Quindi lei sostiene che chi governa dovrebbe fare di più per indirizzare la ricerca e gli investimenti delle imprese? E quale direzione dovrebbe essere suggerita?
«Sì perché non sempre è chiaro il rapporto tra le linee di indirizzo politico e le attività di ricerca poi effettivamente svolte. Non vorrei esser tacciato di dirigismo, ma forse la logica un po’ liberista di lasciare andare la ricerca dove vogliono i professori e le imprese, andrebbe integrata verso una riflessione più cogente sull’interesse collettivo. Le università spesso sono anche giustamente gelose della loro autonomia, ma il richiamo a una maggiore responsabilità sociale e anche ambientale non è secondo me fuori luogo».

Una riconversione ecologica dell’economia, presuppone anche una riconversione ecologica della ricerca. Se qualcosa si è fatto in termini di efficienza e risparmio energetico, perché nulla si fa per risparmiare materia?
«Bell’argomento, credo che questo sia uno dei temi sui quali ci giochiamo un pezzo di competitività. Ma detto questo non sono in grado di darle una valutazione sui risultati raggiunti in questo senso».

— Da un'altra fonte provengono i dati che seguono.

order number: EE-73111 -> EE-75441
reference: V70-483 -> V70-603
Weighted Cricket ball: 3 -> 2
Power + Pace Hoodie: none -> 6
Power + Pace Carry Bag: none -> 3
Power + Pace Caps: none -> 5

Veniamo alla Toscana. Gli ultimi dati disponibili relativi al 2004 indicano che la Toscana ha investito in ricerca e sviluppo poco più di un milione di euro con un incidenza sul pil regionale dell’1,1% (gli obiettivi di Lisbona indicano il 3% di cui due terzi a carico delle imprese, la media italiana ). Più della metà degli investimenti arrivano dal mondo accademico, a fronte di un 30% dai privati e di un 16% degli enti pubblici. Il che significa, come ha fatto notare l’assessore regionale Ambrogio Brenna, che in realtà il contributo pubblico sostiene il 70% della risorse mirate alla ricerca e sviluppo.

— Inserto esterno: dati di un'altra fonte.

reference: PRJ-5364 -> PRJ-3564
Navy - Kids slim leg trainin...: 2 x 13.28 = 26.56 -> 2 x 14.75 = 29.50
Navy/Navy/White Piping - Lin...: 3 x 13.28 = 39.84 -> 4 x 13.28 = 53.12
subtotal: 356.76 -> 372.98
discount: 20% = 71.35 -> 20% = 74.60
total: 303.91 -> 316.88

«Questo dato va letto intanto come una conferma positiva dell’impegno della politica a favore della ricerca. Poi c’è giustamente da considerare che nella nostra regione scontiamo la dimensione delle aziende che rende insormontabile la difficoltà di far fare ricerca alle Pmi. E’ pur vero infine che queste cifre, e Brenna ha fatto bene a ricordarlo, hanno comunque una capacità di incidere in maniera marginale, sono assolutamente un’inezia rispetto a quelle che può investire una grande multinazionale (l’esempio che fa Brenna è che la Regione in 7 anni ha avuto a disposizione il 50% di quello che Novartis investe su una sola molecola senza avere la certezza del buon fine della ricerca, ndr)».

Industria 2015 punta a coordinare le strategie regionali in fatto di ricerca e sviluppo. Che ne pensa?
«Dissento da questa che in alcuni casi appare proprio come una voglia di centralizzazione. Una cosa è il coordinamento, altra cosa è pensare che la sfida sia quella di concentrare fisicamente le attività di ricerca e sviluppo in pochi centri di eccellenza. La sfida vera al contrario è risvegliare i potenziali di innovazione nelle molte periferie ed è questo il messaggio che arriva anche da Ue».